He may have been down on symphonic jazz (he assessed “Rhapsody in Blue” as neither good jazz, nor good Liszt) and neoclassicism, yet both color his Concerto for Piano and Nine Instruments (1931).
His most enduring success is “The Rio Grande” (1928), a work for vocal and piano soloists, chorus and orchestra. The text was by his friend, Sacheverell Sitwell. Lambert achieved fame, in part, as one of the speakers of Sacheverell’s sister Edith’s nonsense poems, set to music by William Walton as “Façade.”
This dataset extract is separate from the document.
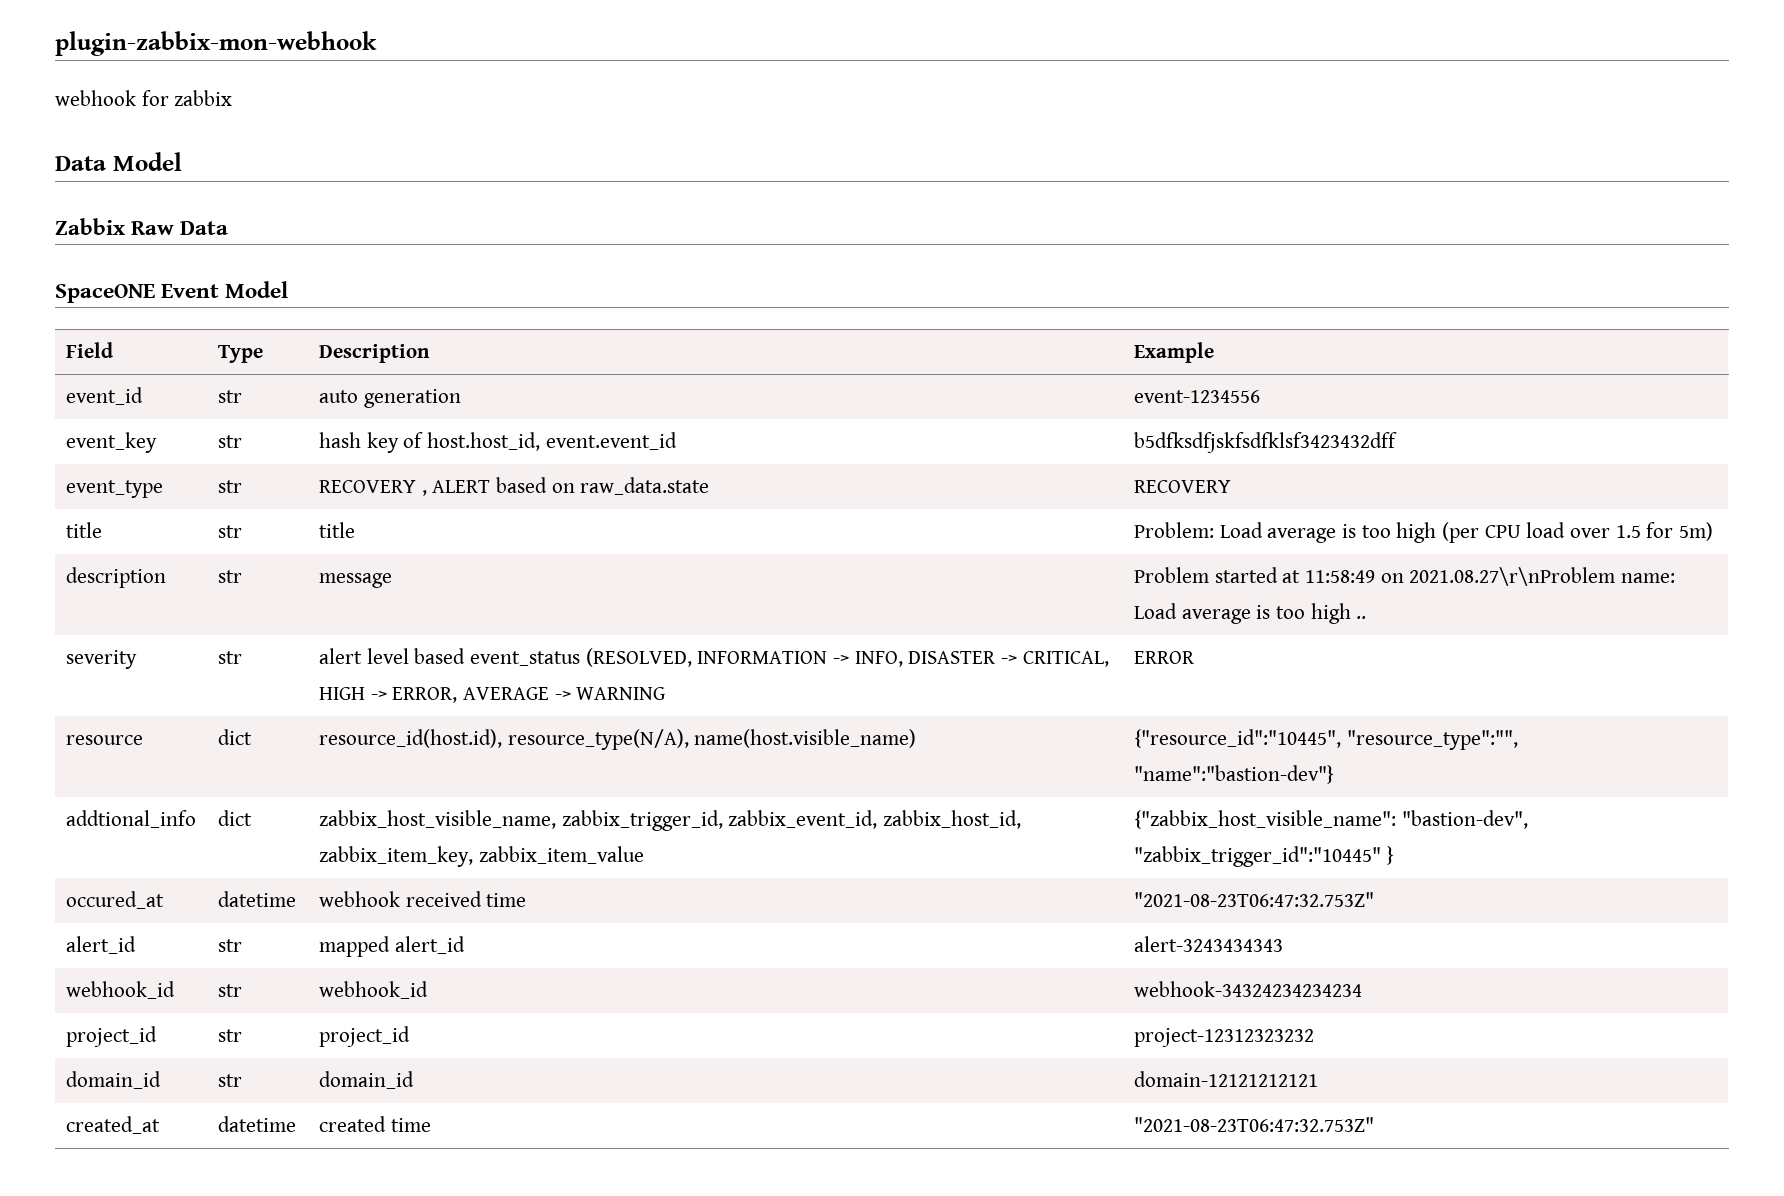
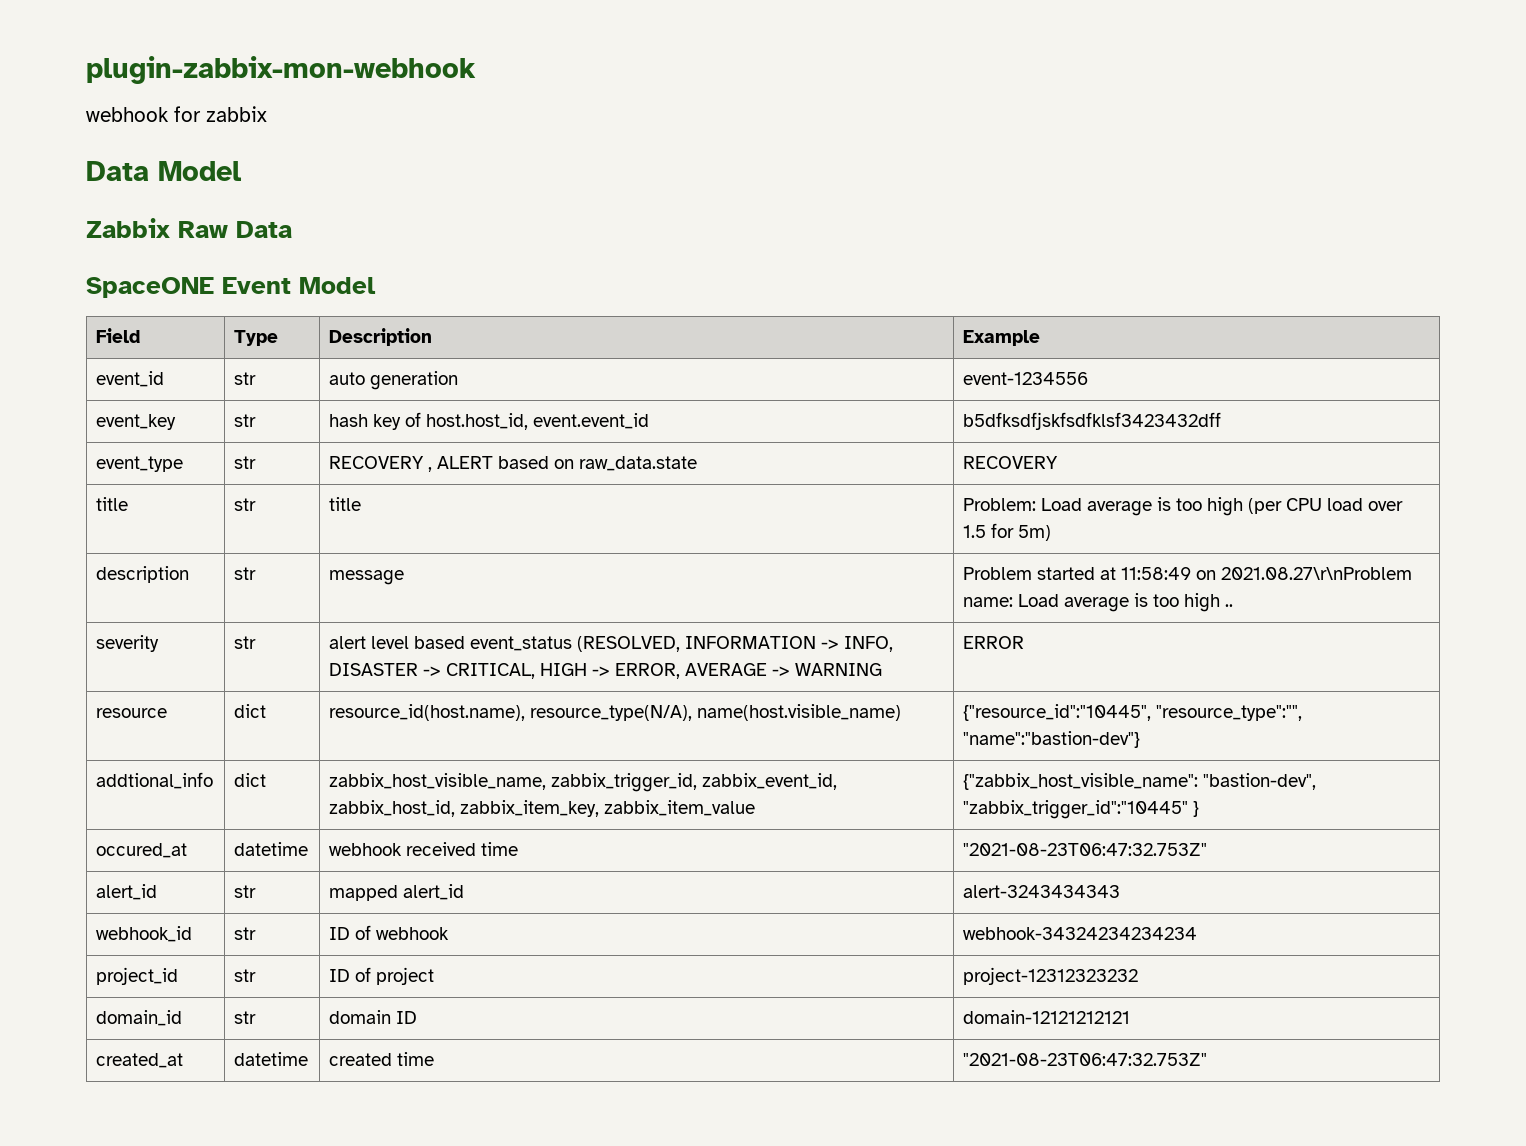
[318,729,502,748] resource_id(host.id), -> [329,704,526,721] resource_id(host.name),
[318,981,428,999] webhook_id -> [329,925,450,940] ID of webhook
[318,1026,410,1047] project_id -> [329,967,435,985] ID of project
[318,1071,414,1089] domain_id -> [329,1010,418,1024] domain ID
His book, “Music Ho!,” is a quirky, entertainingly subjective piece of music criticism, in which he praises Sibelius, Liszt, Chabrier, Duke Ellington and the Marx Brothers, while taking swipes at the superficiality of “time travelers” like Francis Poulenc (who embrace all styles without achieving any depth), the neoclassicism of Stravinsky (who misapprehends the classical style), and the Russian nationalists and English pastoralists (whose music is reduced to incessant repetition of folk tunes).
You don’t have to agree with Lambert’s opinions to be delighted by his wit or stimulated by his observations.
Michael Kownacky will be presenting two hours of Lambert’s music this evening, on his program, “A Little Night Music,” which begins at 10 ET. You can hear it at http://www.wwfm.org.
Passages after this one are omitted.